- Directions for this task
Could you return all of the entries word for word, minus any pictures?

[Web document revisions]
++++

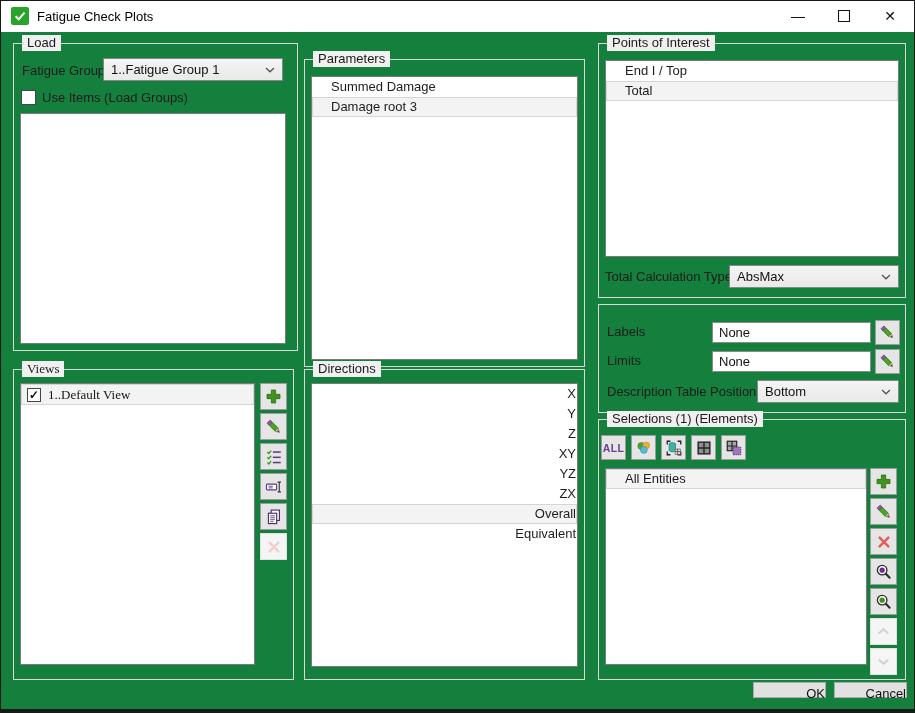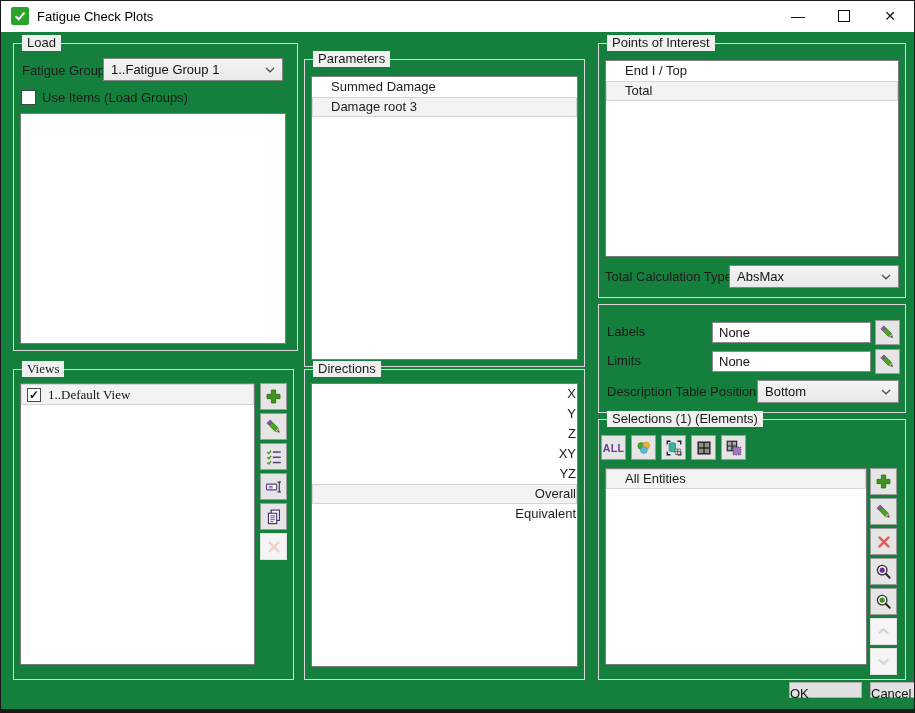--- a/index.html
+++ b/index.html
@@ -315,6 +315,7 @@
       <div class="li">Z</div>
       <div class="li">XY</div>
       <div class="li">YZ</div>
+      <div class="li">ZX</div>
       <div class="li sel">Overall</div>
       <div class="li">Equivalent</div>
     </div>

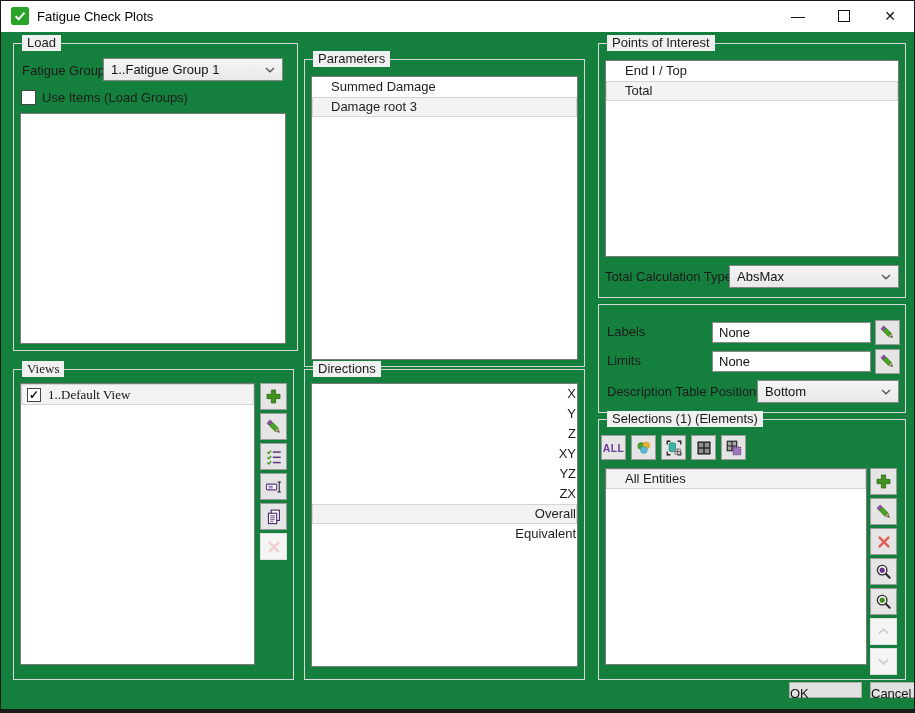--- a/index.html
+++ b/index.html
@@ -38,7 +38,7 @@
   .all-txt{color:#6a3d9a;font-weight:bold;font-size:10.5px;letter-spacing:.3px;}
   .red{color:#e05f5c}.pink{color:#f2d0d0}.pu{color:#6b2f8f}.gr{color:#3f8f1f}.lt{color:#d2d2d2}
 
-  .btn{position:absolute;box-sizing:border-box;width:73px;height:16px;background:#e1e1e1;border:1px solid #acacac;text-align:left;line-height:22px;color:#111;margin-left:36px;}
+  .btn{position:absolute;box-sizing:border-box;width:73px;height:16px;background:#e1e1e1;border:1px solid #acacac;text-align:right;line-height:22px;color:#111;}
   .defs{position:absolute;width:0;height:0;overflow:hidden;}
 </style>
 </head>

++++

- Expected answer
--- a/index.html
+++ b/index.html
@@ -315,6 +315,7 @@
       <div class="li">Z</div>
       <div class="li">XY</div>
       <div class="li">YZ</div>
+      <div class="li">ZX</div>
       <div class="li sel">Overall</div>
       <div class="li">Equivalent</div>
     </div>

--- a/index.html
+++ b/index.html
@@ -38,7 +38,7 @@
   .all-txt{color:#6a3d9a;font-weight:bold;font-size:10.5px;letter-spacing:.3px;}
   .red{color:#e05f5c}.pink{color:#f2d0d0}.pu{color:#6b2f8f}.gr{color:#3f8f1f}.lt{color:#d2d2d2}
 
-  .btn{position:absolute;box-sizing:border-box;width:73px;height:16px;background:#e1e1e1;border:1px solid #acacac;text-align:left;line-height:22px;color:#111;margin-left:36px;}
+  .btn{position:absolute;box-sizing:border-box;width:73px;height:16px;background:#e1e1e1;border:1px solid #acacac;text-align:right;line-height:22px;color:#111;}
   .defs{position:absolute;width:0;height:0;overflow:hidden;}
 </style>
 </head>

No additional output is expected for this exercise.